Task to complete
Repeat all the data exactly, and where a record holds a picture, leave that picture out.

Data for processing
* * *

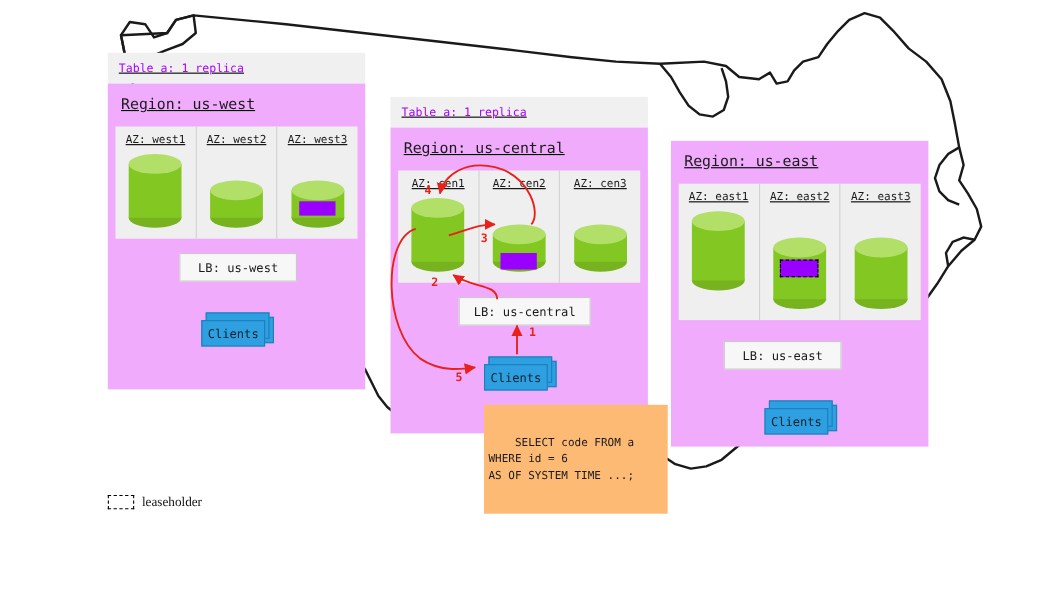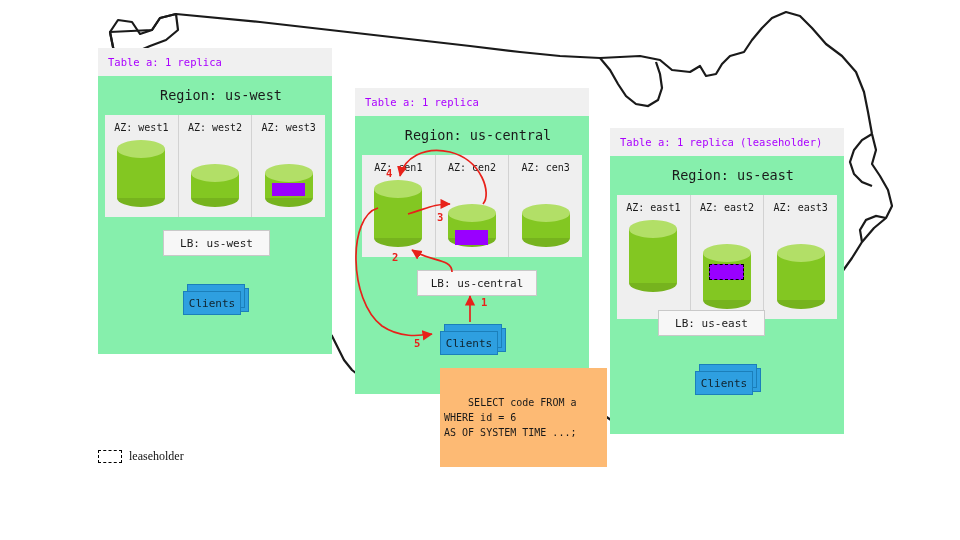--- a/index.html
+++ b/index.html
@@ -13,7 +13,7 @@
   #map{position:absolute;left:0;top:0;width:960px;height:540px;}
 
   
-  .region{position:absolute;}
+  .region{position:absolute;text-decoration:underline;}
   .region-header{
     background:#f0f0f0;color:#aa00ff;
     font-size:10.5px;letter-spacing:0px;

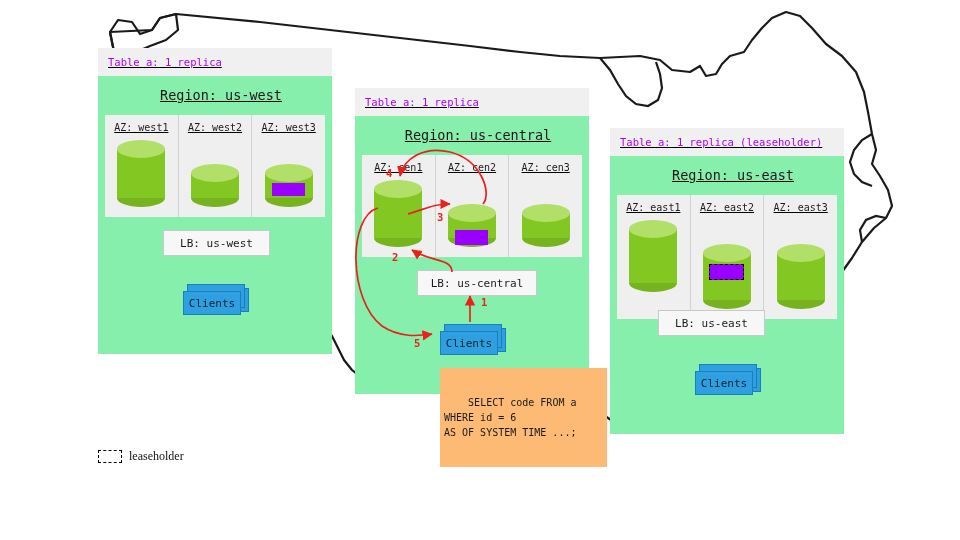--- a/index.html
+++ b/index.html
@@ -20,7 +20,7 @@
     padding:8px 10px 8px 10px;
     white-space:nowrap;
   }
-  .region-body{background:#86efac;padding:0;text-align:center;}
+  .region-body{background:#f0abfc;padding:0;}
   .region-title{
     color:#1a1a1a;font-size:13.5px;
     padding:11px 0 12px 12px;white-space:nowrap;

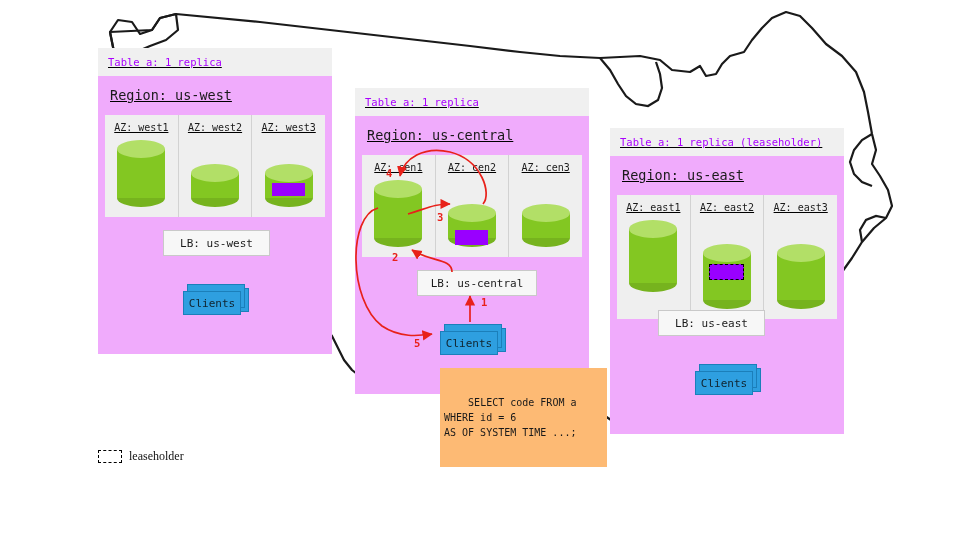--- a/index.html
+++ b/index.html
@@ -225,7 +225,6 @@
   </div>
 
   <div class="region" style="left:610px;top:128px;width:234px;">
-    <div class="region-header">Table a: 1 replica (leaseholder)</div>
     <div class="region-body" style="height:278px;">
       <div class="region-title">Region: us-east</div>
       <div class="az-row" style="height:124px;">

* * *

Task solution
--- a/index.html
+++ b/index.html
@@ -13,7 +13,7 @@
   #map{position:absolute;left:0;top:0;width:960px;height:540px;}
 
   
-  .region{position:absolute;}
+  .region{position:absolute;text-decoration:underline;}
   .region-header{
     background:#f0f0f0;color:#aa00ff;
     font-size:10.5px;letter-spacing:0px;

--- a/index.html
+++ b/index.html
@@ -20,7 +20,7 @@
     padding:8px 10px 8px 10px;
     white-space:nowrap;
   }
-  .region-body{background:#86efac;padding:0;text-align:center;}
+  .region-body{background:#f0abfc;padding:0;}
   .region-title{
     color:#1a1a1a;font-size:13.5px;
     padding:11px 0 12px 12px;white-space:nowrap;

--- a/index.html
+++ b/index.html
@@ -225,7 +225,6 @@
   </div>
 
   <div class="region" style="left:610px;top:128px;width:234px;">
-    <div class="region-header">Table a: 1 replica (leaseholder)</div>
     <div class="region-body" style="height:278px;">
       <div class="region-title">Region: us-east</div>
       <div class="az-row" style="height:124px;">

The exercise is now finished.